Thursday 11th July 2013
A feast of music, dance and drama with a message attracted close on 2,200 youths to the VYG’s summer show at UCKG HelpCentres across London and in the regions on Sunday July 7th.
‘Summertime Fever’ was created as the umbrella brand for a national performing arts programme designed to help young people be ‘summer-savvy’. That is, to enjoy the summer break from school or college to the full while being alert to the dangers that arise when youthful exuberance flips over into risky, uninhibited behaviour.
Individual branches produced their own programmes around the topics and concerns that the local members and leaders felt to be important. For instance, Peckham VYG in south London focused on dissent within the family and the fact that every action has its consequences, while Stamford Hill VYG in north London was concerned about STIs.
Michael Oni the UK national youth co-ordinator for the VYG said: “Many youths try to find happiness through drinking and partying without thinking about the consequences that will affect them later on in life. Some do it because they don’t know any better, others simply to fill the void.
“The VYG strives to show that there is another way. Yes! You can and you will have fun, and it’s all the better for being the kind of fun that leaves you with a clean and clear conscious and does not reduce your options early in life” he added.
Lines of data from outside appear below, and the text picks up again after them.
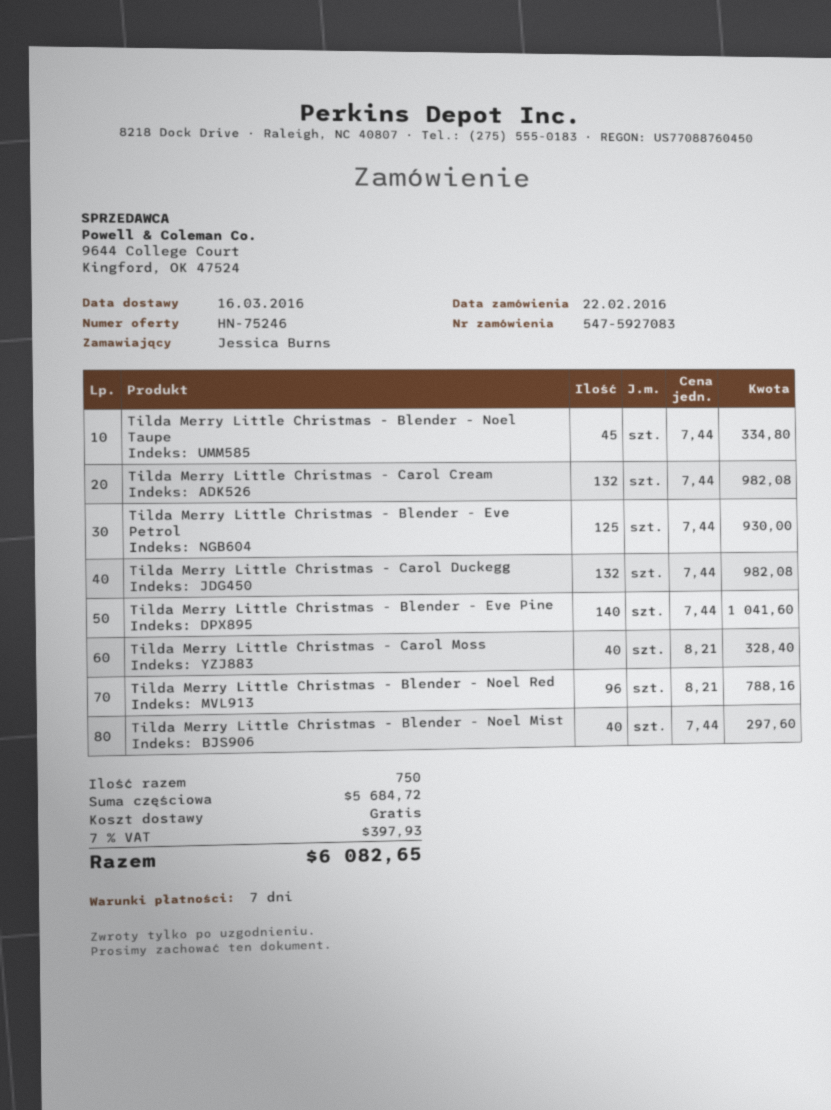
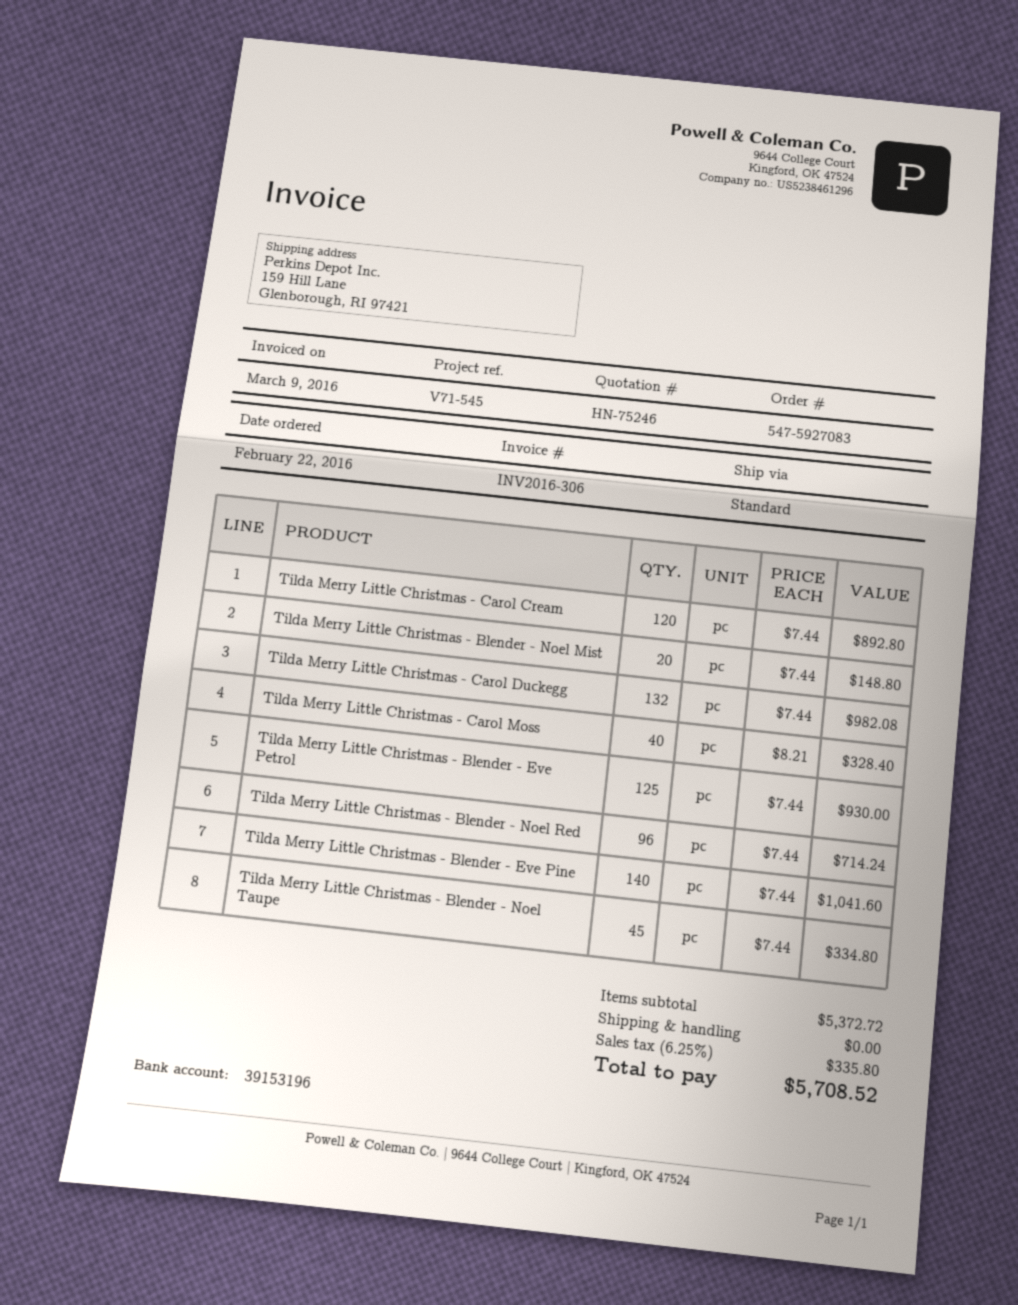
Tilda Merry Little Christmas - Carol Cream: 132 x 7.44 = 982.08 -> 120 x 7.44 = 892.80
Tilda Merry Little Christmas - Blender - Noel Red: 96 x 8.21 = 788.16 -> 96 x 7.44 = 714.24
Tilda Merry Little Christmas - Blender - Noel Mist: 40 x 7.44 = 297.60 -> 20 x 7.44 = 148.80
subtotal: 5684.72 -> 5372.72
tax: 7% = 397.93 -> 6.25% = 335.80
total: 6082.65 -> 5708.52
The individual Summertime Fever shows were all written, produced, choreographed and performed by VYG members from the age of 14 to the early twenties. In doing so they exhibited an impressive range of talents, energy and creativity.
Dance routines included back flips, Latin and ballet moves and all the exuberance of street dance. The plays moved audiences to tears, gales of laughter or made their points through the use of irony.
A few branches – including Luton – welcomed guests. Cllr Mohammed Zia, deputy mayor of Luton stepped away from his normal Sunday to attend this community event, and commented that it was informative and also a success. Carl Smith, a youth who was attending his first ever VYG event at Luton added “I thought the event was quite good and I could probably change my life from coming here”.
Michael Oni concluded: “Congratulations are due to everyone who took part, on stage, backstage and front of house and also to the young audience members who had the good judgement to bring their parents along. It was especially good to see the generations willing to work together to prevent young lives from going off the rails over the summer.
Notes to editors
UCKG is a Christian church and registered charity that offers a range of practical support activities alongside spiritual support and comfort and welcomes all-comers. It reached the UK in 1995 and has gone from strength to strength, providing support and spreading the Christian faith. There are UCKG HelpCentre branches in England and Wales.
The UCKG HelpCentre’s youth group, VYG, is a major long term priority. Designed for 15 – 23 year olds, the VYG provides the same family-style peer group support that attracts young people to gang life, but without the destructive behaviours. Rather, it helps and encourages the young to be the best that they can be.
STIs refers to sexually transmitted infections.